ただ必ず行き詰まると、先ほどのオンライン学習システムのフェンダープレイは実は現段階ではまだ日本語対応していないので、多くの日本人はそれによって継続することが無理なんですよね。となると、やっぱり対面とかズームレッスンでマンツーマンで教えてくれるギターの先生と出会いたいというニーズが生まれると思います。
ここにまだ入り込む余地はあるのかなと。
例えばポータルサイトを構築したいという意味なんですが、今のところですね、地域名とギター教室とかで探しても、大体ヤマハのような大きな教室とか、あるいはそれぞれですね、プロのギタリストさんがギター講師として自分のサイトで集客されているような感じなんですけれども。
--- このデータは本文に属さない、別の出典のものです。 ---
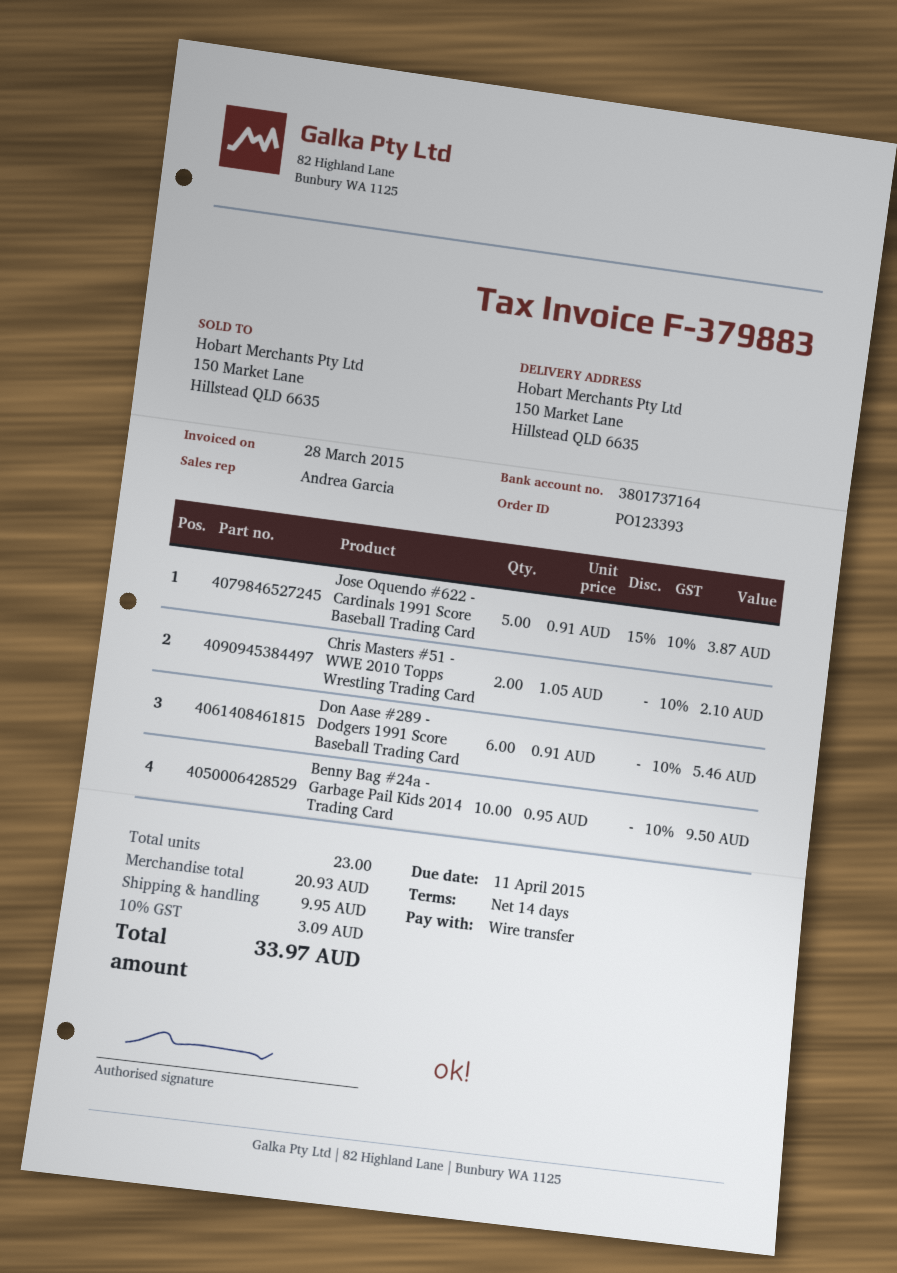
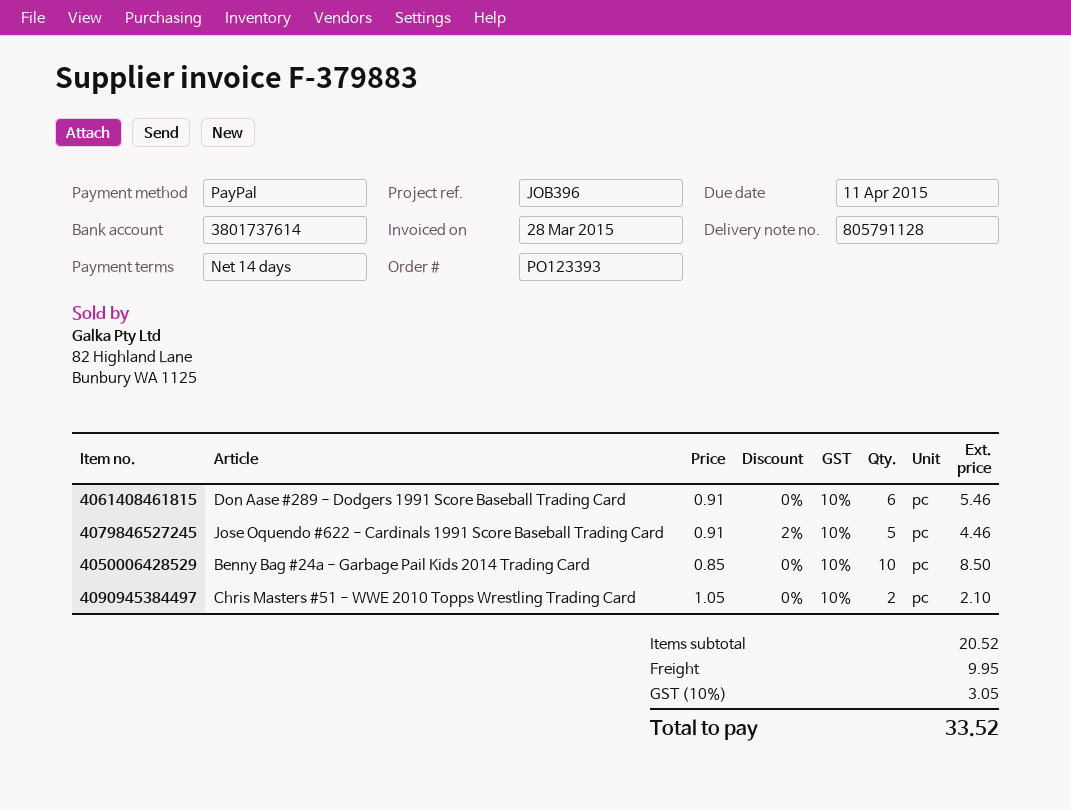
payment method: bank transfer -> PayPal
bank account: 3801737164 -> 3801737614
Jose Oquendo #622 - Cardinals 1991 Score Baseball Trading Card: 5 x 0.91 - 15% = 3.87 -> 5 x 0.91 - 2% = 4.46
Benny Bag #24a - Garbage Pail Kids 2014 Trading Card: 10 x 0.95 = 9.50 -> 10 x 0.85 = 8.50
subtotal: 20.93 -> 20.52
tax: 10% = 3.09 -> 10% = 3.05
total: 33.97 -> 33.52

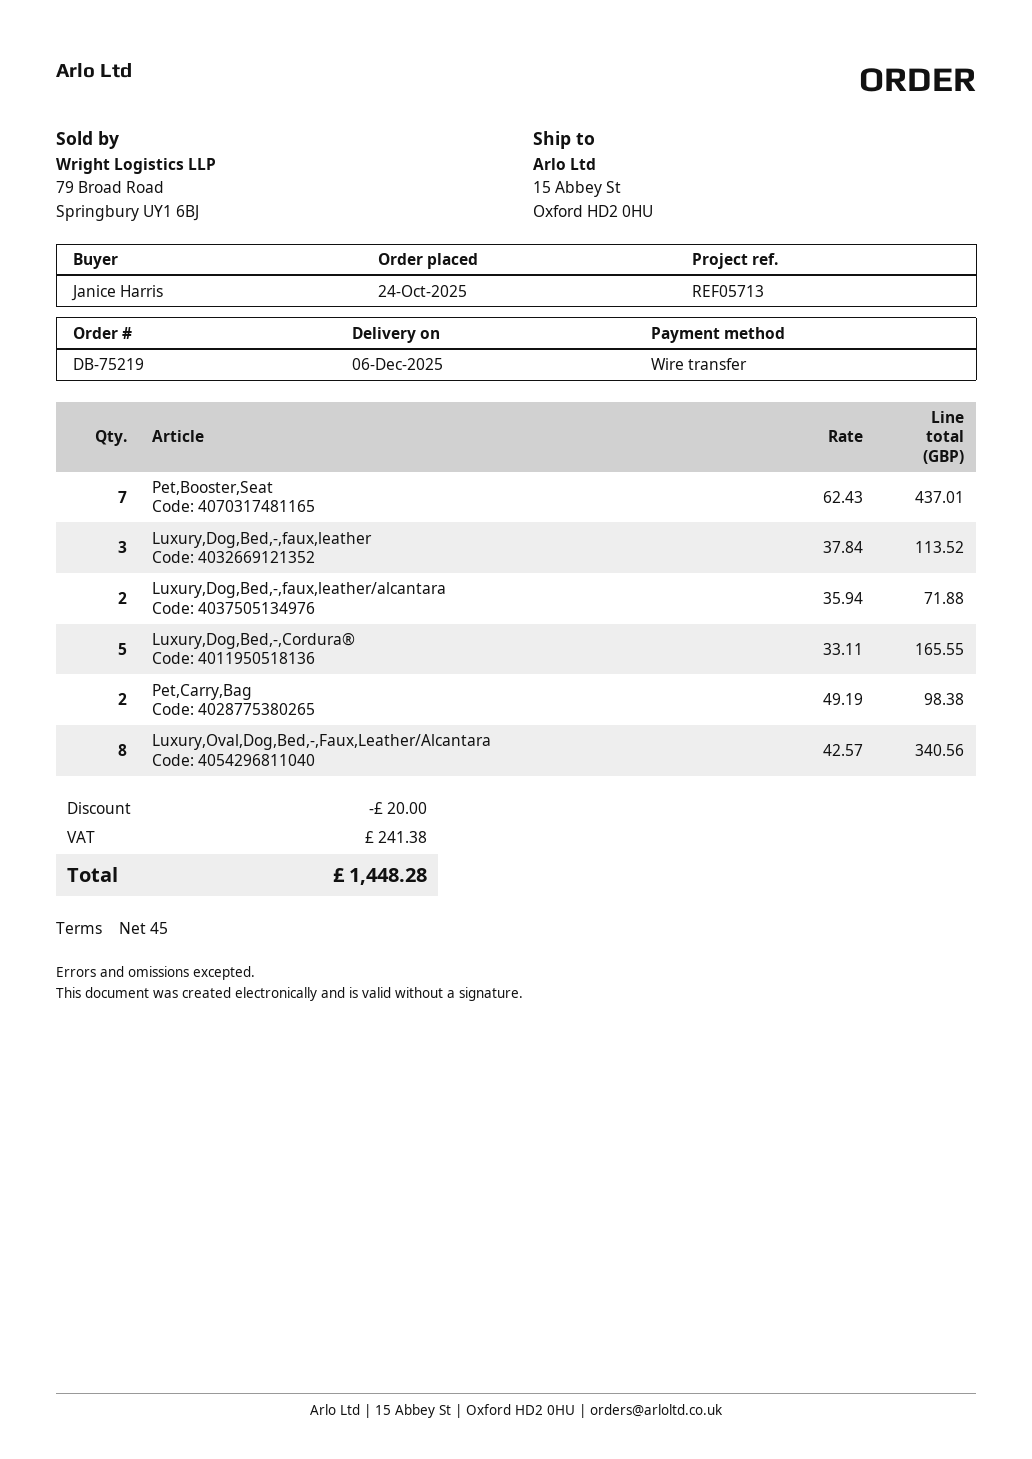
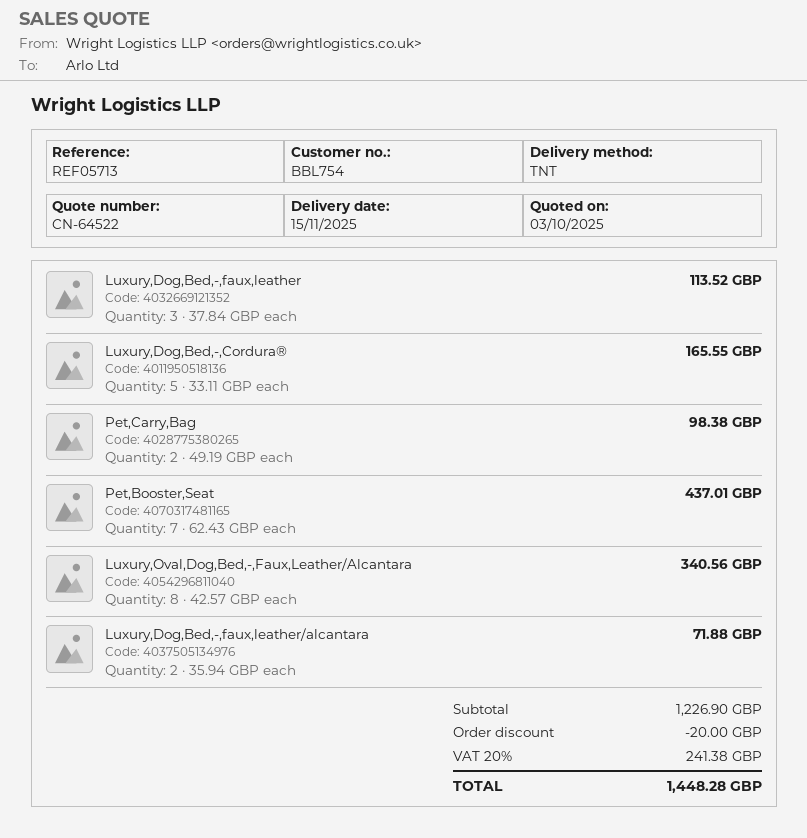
delivery date: 2025-12-06 -> 2025-11-15

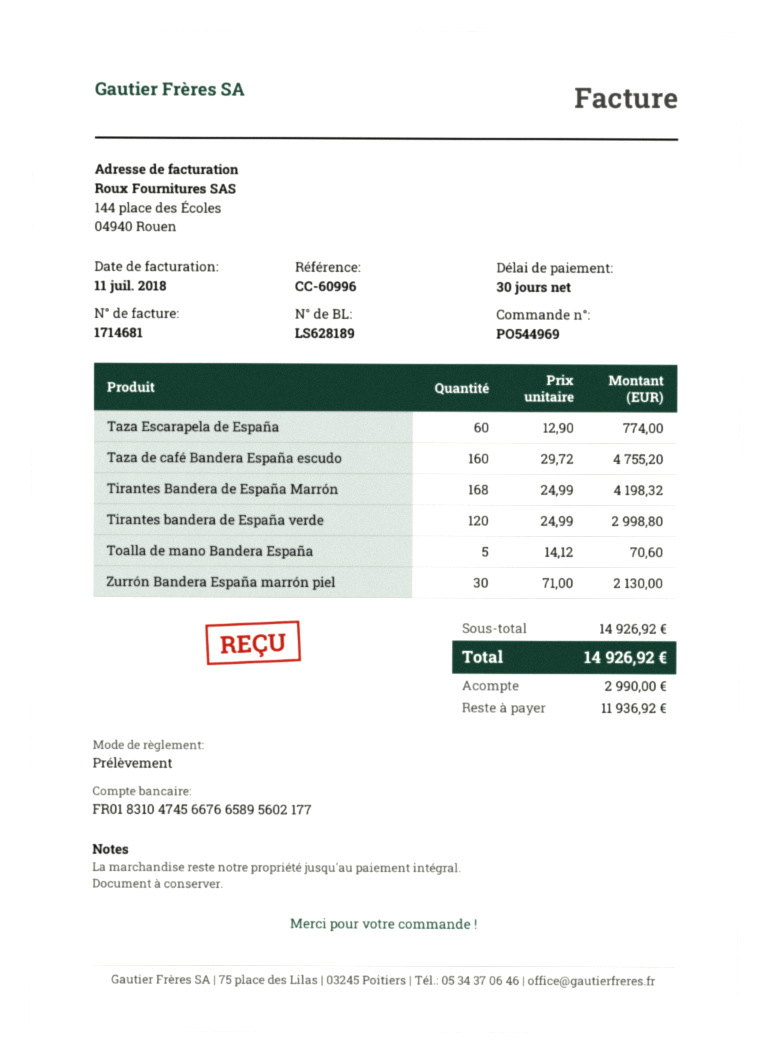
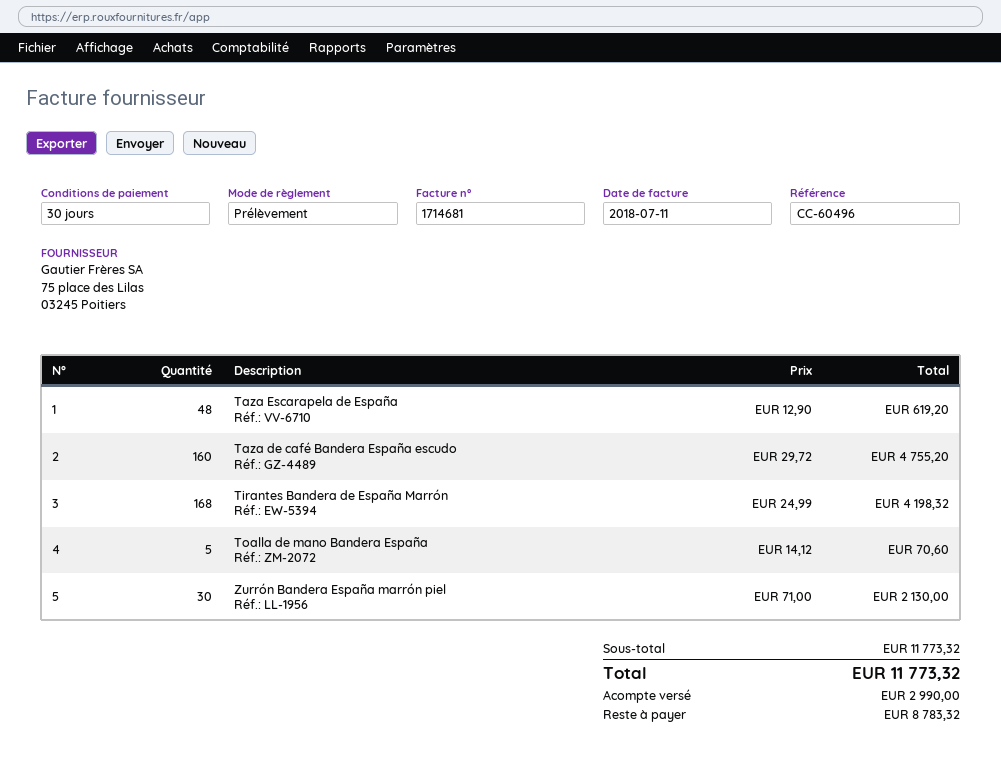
reference: CC-60996 -> CC-60496
Taza Escarapela de España: 60 x 12.90 = 774.00 -> 48 x 12.90 = 619.20
Tirantes bandera de España verde: 120 x 24.99 = 2998.80 -> none
subtotal: 14926.92 -> 11773.32
total: 14926.92 -> 11773.32
balance: 11936.92 -> 8783.32

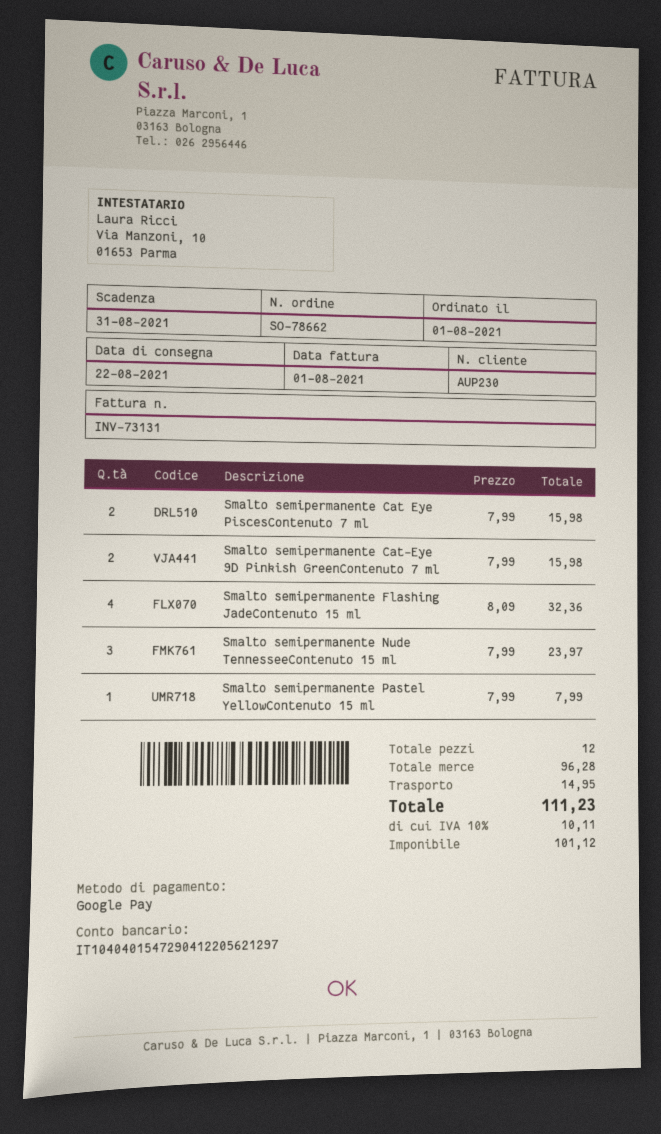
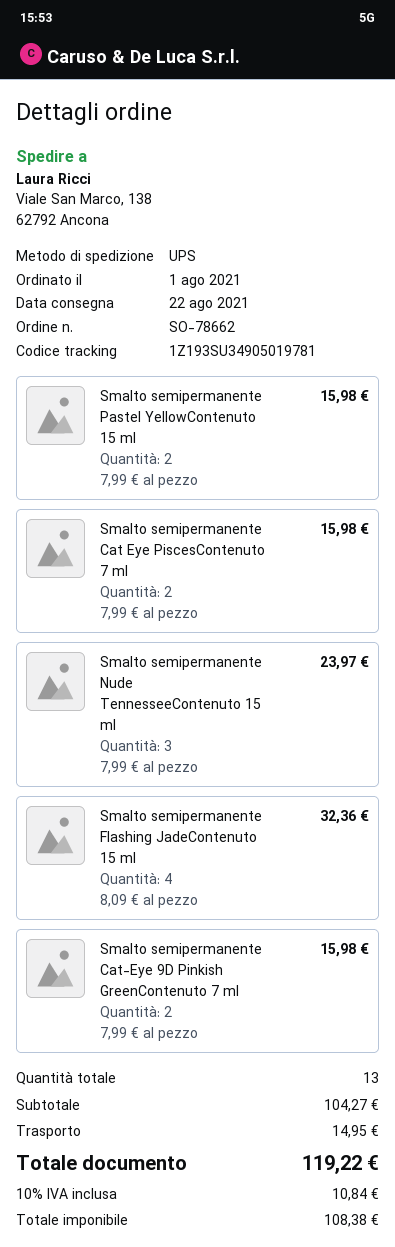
Smalto semipermanente Pastel YellowContenuto 15 ml: 1 x 7.99 = 7.99 -> 2 x 7.99 = 15.98
total quantity: 12 -> 13
subtotal: 96.28 -> 104.27
net: 101.12 -> 108.38
tax: 10% = 10.11 -> 10% = 10.84
total: 111.23 -> 119.22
ポータルサイトにあたるものもすでにいくつか先行して存在はしているんですが、今のところですね、どうも割と自動生成されたようなコンテンツが中心で掲載されていて、正直なところちょっと情報の精悍というか、信憑性がどうなのかなというサイトしか見つからなかったんですね。
掲載されているギター講師さんとか、あるいはレビューを投稿している方も、これはダミーなのかな、実在するのかなみたいな感じのポータルサイトが多かったので、なのでここに関してどなたかが手をかけてしっかりしたものを作っていけば、重要はあるかもしれませんよね。
どこまでそれがビジネスになるのかはわからないんですけれども、まだちょっと未整備な領域だなということで、トピックとしてあげさせていただきました。
というわけで、今日はギターブランドぶっちぎり1位のスゴ技についてご説明しました。